Like the vast majority of enogastronomic products, wine is better enjoyed with the appropriate accessories. Having an espresso in a paper cup rather than in a ceramic cup or a cold beer in a metallic can rather than in a pint glass could downplay the whole tasting experience.
On this note, wine makes no exception.
Once you start swirling, there’s no way back. The act of moving the glass in tiny circles holding it from the stem is a gesture profusely observed in any wine bar. No matter how slightly uptight that might look like, circular motion helps to aerate the wine and release the vapours, unlocking the aromas of fruit, earth and minerals typical of the terroir.
Swirling whiskey before tasting it is quite a common gesture, too. Not equally as common as giving a little initial swish around the pint to your beer as we do here at TB & TT, but hey, a little spin may cause subtle addiction. Swirl responsibly.
Wine glasses can strike a nerve and be a bit of a riddle. The distinction goes beyond reds, whites and sparkling, venturing into to the realm of grape-specific glassware. However, “universal glasses” are quite suitable to enjoy the flavours and aromas of fine wines at affordable prices.
Generally speaking, glasses for red wines have a wider bowl to allow enough contact with oxygen as well as the release of aromas. Glasses designed to enhance the characteristics of Pinot Noir-based wines and Burgundy wines have wider bowls. A taller bowl will heighten the perception of scents, while a shorter bowl directs the wine to the tip of the tongue, so that subtle nuances can be detected.
Glasses specifically designed for white wines have a more upright and U-shaped bowl. The bowl itself can be wider for Chardonnay, for example, or a bit narrower in the case of Viognier. In like manner, the bowl allows for air contact: some grapes significantly benefit from a little aeration, while in other cases aromas can be altered. Sparkling wines are usually served in tall, narrow and slender glasses called “flutes” in order to preserve the carbonation. However, it’s not uncommon to sip fine champagne from a regular white wine glass that better accentuates its unique aromas and flavours.
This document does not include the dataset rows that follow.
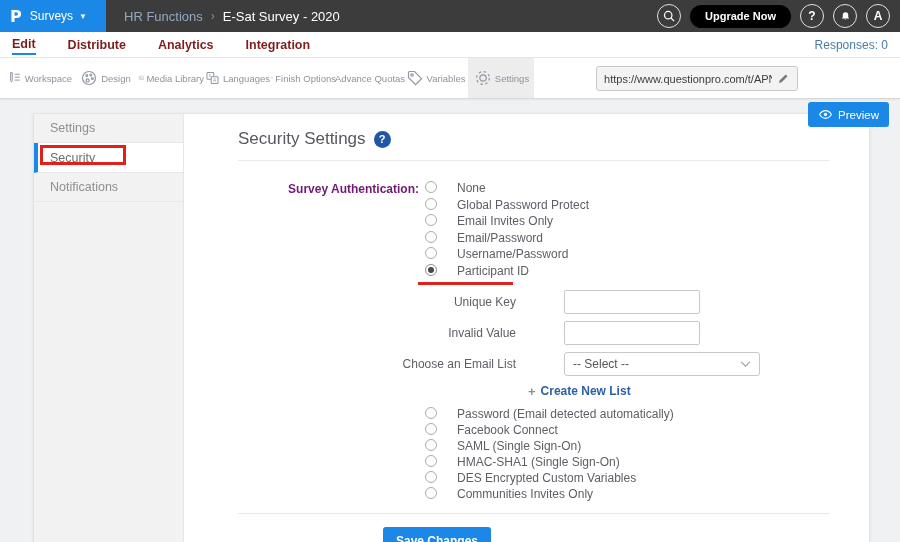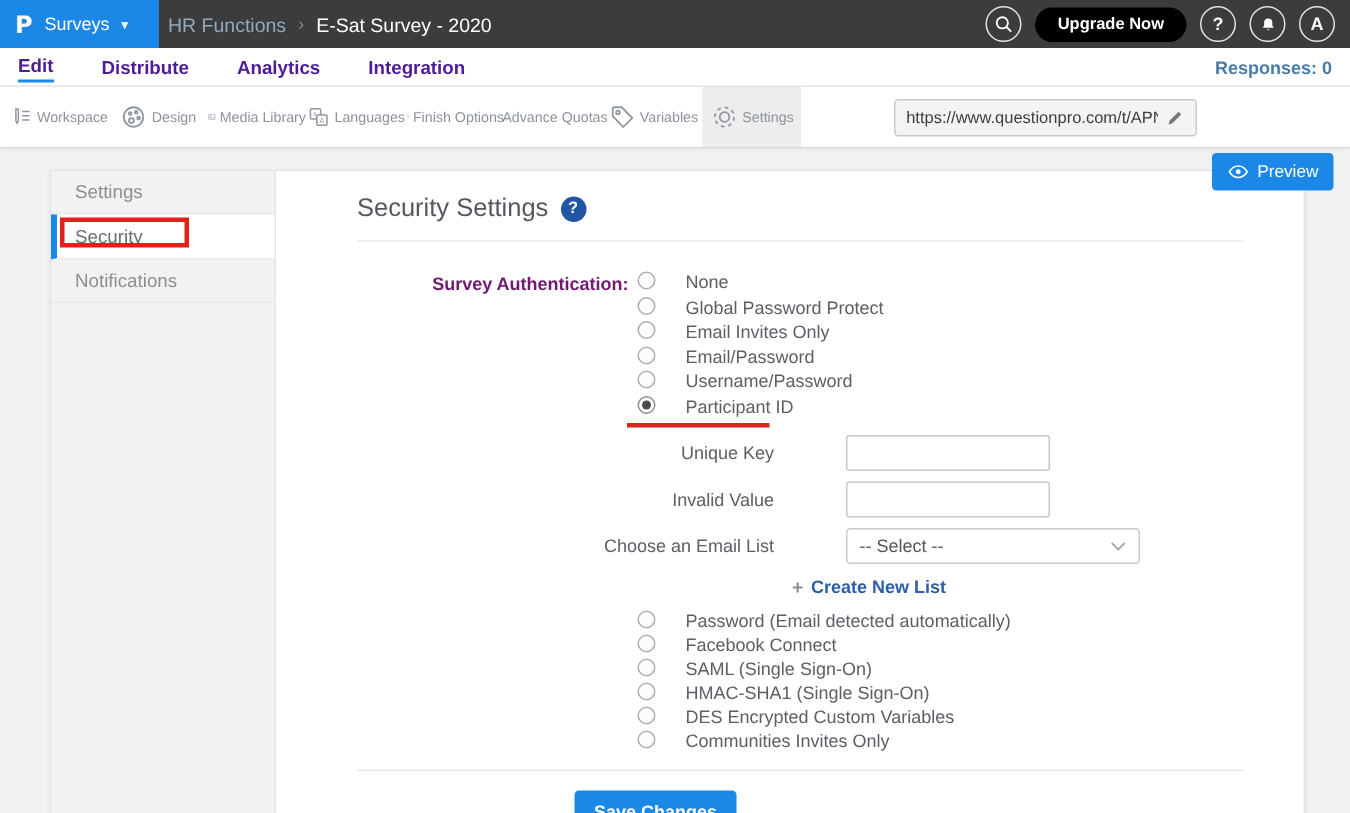--- a/index.html
+++ b/index.html
@@ -12,7 +12,7 @@
   .brand .logo { color:#fff; font-weight:bold; font-size:16px; font-family:"DejaVu Sans", sans-serif; }
   .brand .menu-label { color:#fff; font-size:12px;text-align:right; }
   .brand .caret { color:#fff; font-size:8px; margin-left:-2px; }
-  .breadcrumb { display:flex; align-items:center; gap:8px; margin-left:6px; font-size:13px; }
+  .breadcrumb { display:flex; align-items:center; gap:8px; margin-left:18px; font-size:13px; }
   .bc-parent { color:#93A9BE; }
   .bc-sep { color:#7E8C99; font-size:12px; }
   .bc-current { color:#FFFFFF; }

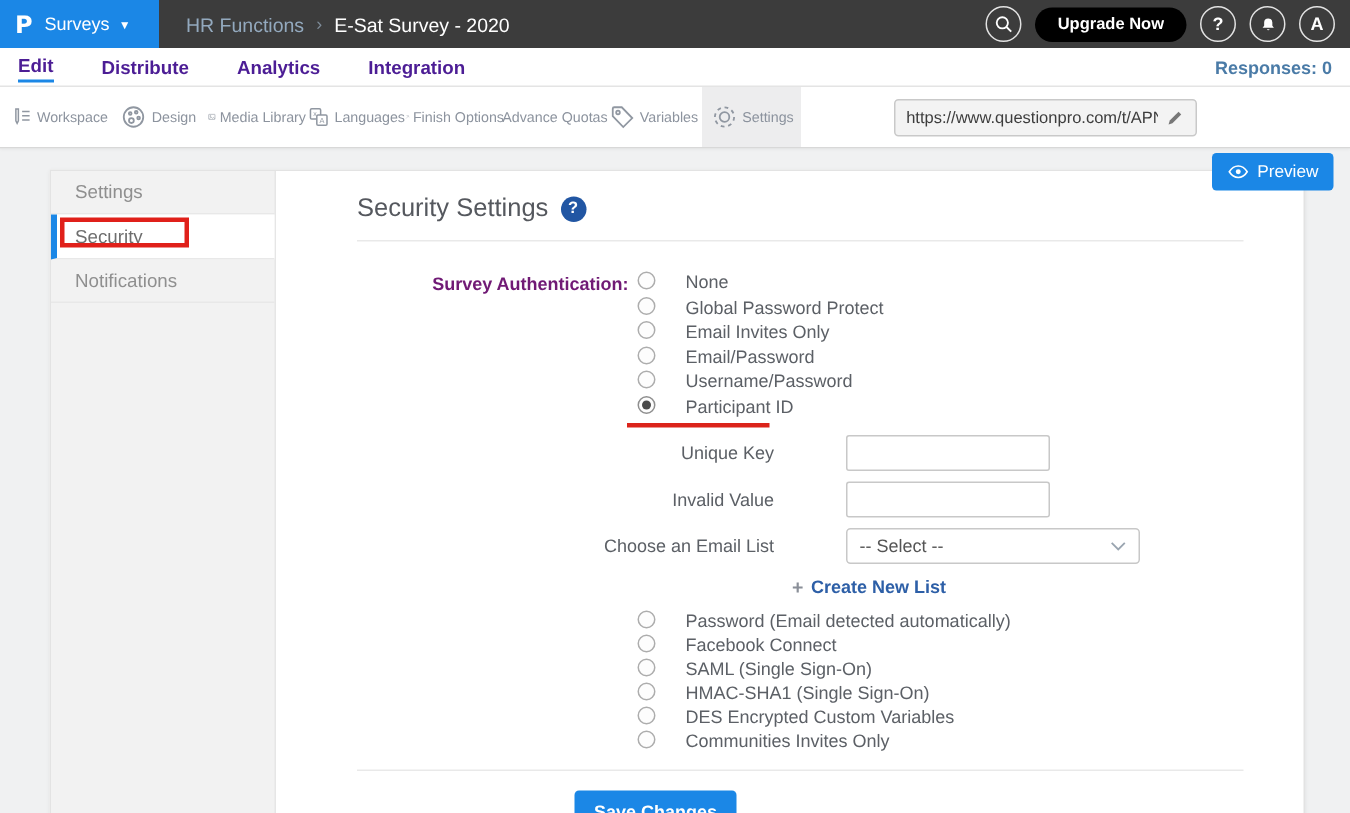--- a/index.html
+++ b/index.html
@@ -22,7 +22,7 @@
 
   
   .navrow { height:26px; background:#fff; border-bottom:1px solid #E4E4E4; display:flex; align-items:center; padding:0 12px; position:relative; }
-  .tab { font-size:12.5px; font-weight:700; color:#4c1d95; margin-right:32px; cursor:pointer; padding:3px 0 2px; }
+  .tab { font-size:12.5px; font-weight:700; color:#7f1d1d; margin-right:32px; cursor:pointer; padding:3px 0 2px; }
   .tab.active { border-bottom:2px solid #1B87E6; }
   .responses { position:absolute; right:12px; font-size:12px; color:#4A7BA7; font-weight:700; }
 

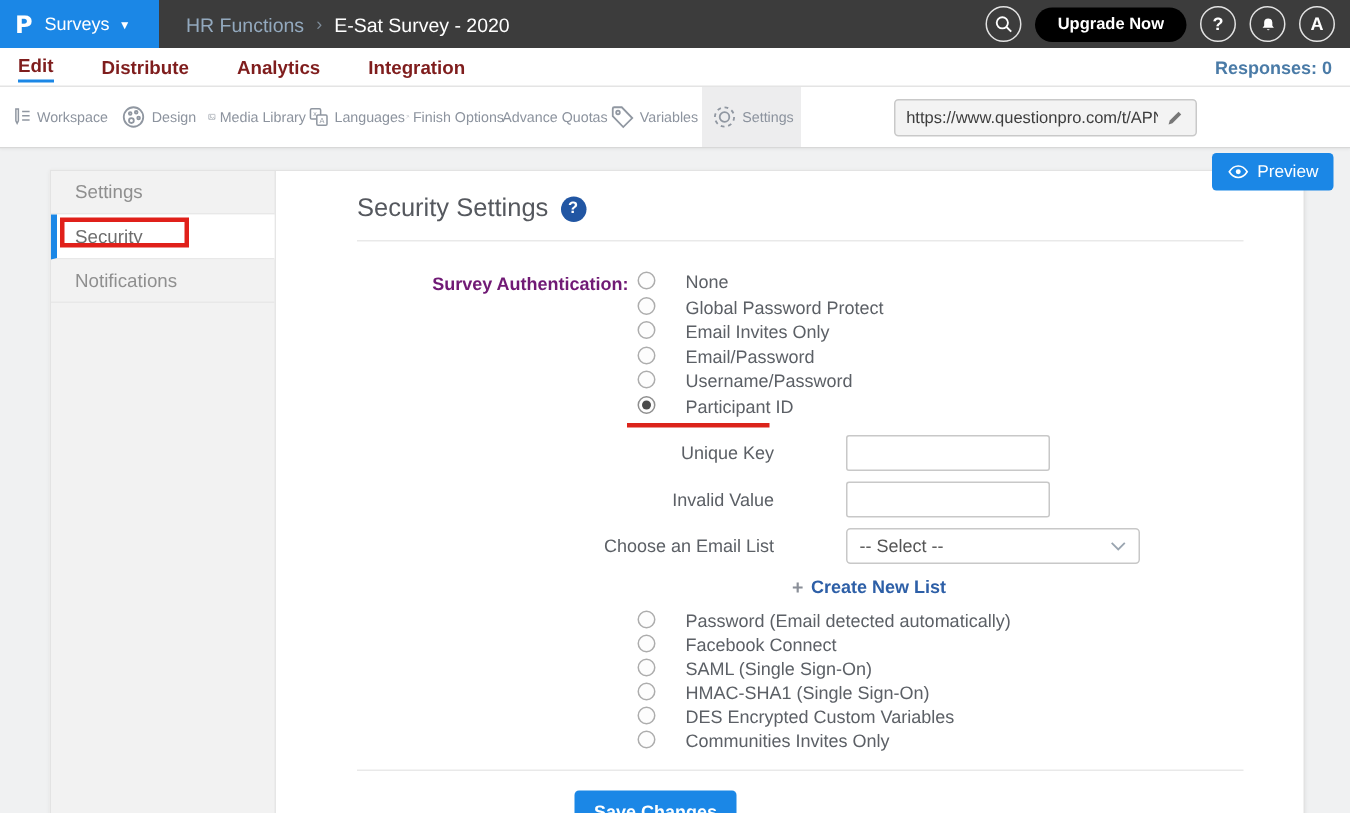--- a/index.html
+++ b/index.html
@@ -24,7 +24,7 @@
   .navrow { height:26px; background:#fff; border-bottom:1px solid #E4E4E4; display:flex; align-items:center; padding:0 12px; position:relative; }
   .tab { font-size:12.5px; font-weight:700; color:#7f1d1d; margin-right:32px; cursor:pointer; padding:3px 0 2px; }
   .tab.active { border-bottom:2px solid #1B87E6; }
-  .responses { position:absolute; right:12px; font-size:12px; color:#4A7BA7; font-weight:700; }
+  .responses { position:absolute; right:12px; font-size:12px; color:#4A7BA7; font-weight:400; }
 
   
   .toolbar { height:41px; background:#fff; border-bottom:1px solid #D8D8D8; display:flex; align-items:stretch; padding-left:6px; position:relative; box-shadow:0 1px 2px rgba(0,0,0,0.05); }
The reasons for decanting wine can be essentially two: first, to let sediment in aged wines slide to the bottom of the bottle and, second, to smooth any harsh flavours by exposing the wine to air – good for young wines. As for the length of decantation time, this can vary from at least half an hour up to one day for very young ones.
Decanting is quite useful to encourage young wines to open up, yet it might damage older ones as aromas and flavours might dissolve quickly due to aeration. The softening of tannins and oxidation are indeed part of the winemaking process when aged in oak barrels. Decanting serves the very same purpose by exposing the wine to oxygen, yet in a shorter period of time.
At last, the use of a decanter comes in handy when anonymously presenting wines.
A good corkscrew is essential to avoid any damage to both the cork and wine. Traditional ones are simply made of a steel screw and a perpendicular wooden handle, requiring vertical motion. Winged models are sometimes called “cork-extractors” with two levers on either side of the worm, raising while the worm penetrates the cork: when pushing down the levers, the cork is drawn. The “sommelier knife” is perhaps the most common one used nowadays: it looks like a pocketknife with an arm extending to brace against the lip of the bottle for leverage. Some have two steps on the lever, some include a bottle opener too. On the handle, a small knife blade is used to remove the wrapping on the neck of the bottle.
Coravin is a new opening system that allows pouring wine in a glass without taking the cork off. It is particularly suitable when a glass is preferred to a bottle and for wine sold by the glass, therefore minimising waste. Patented before 2011, the opener consists of a needle to twist into the cork and a sealing valve that allows for the wine to be poured in the glass when opened and for the bottle to be sealed when closed.
Last but not least: some people like to keep a pen and a notepad within reach to jot down all the flavours and aromas of their wine.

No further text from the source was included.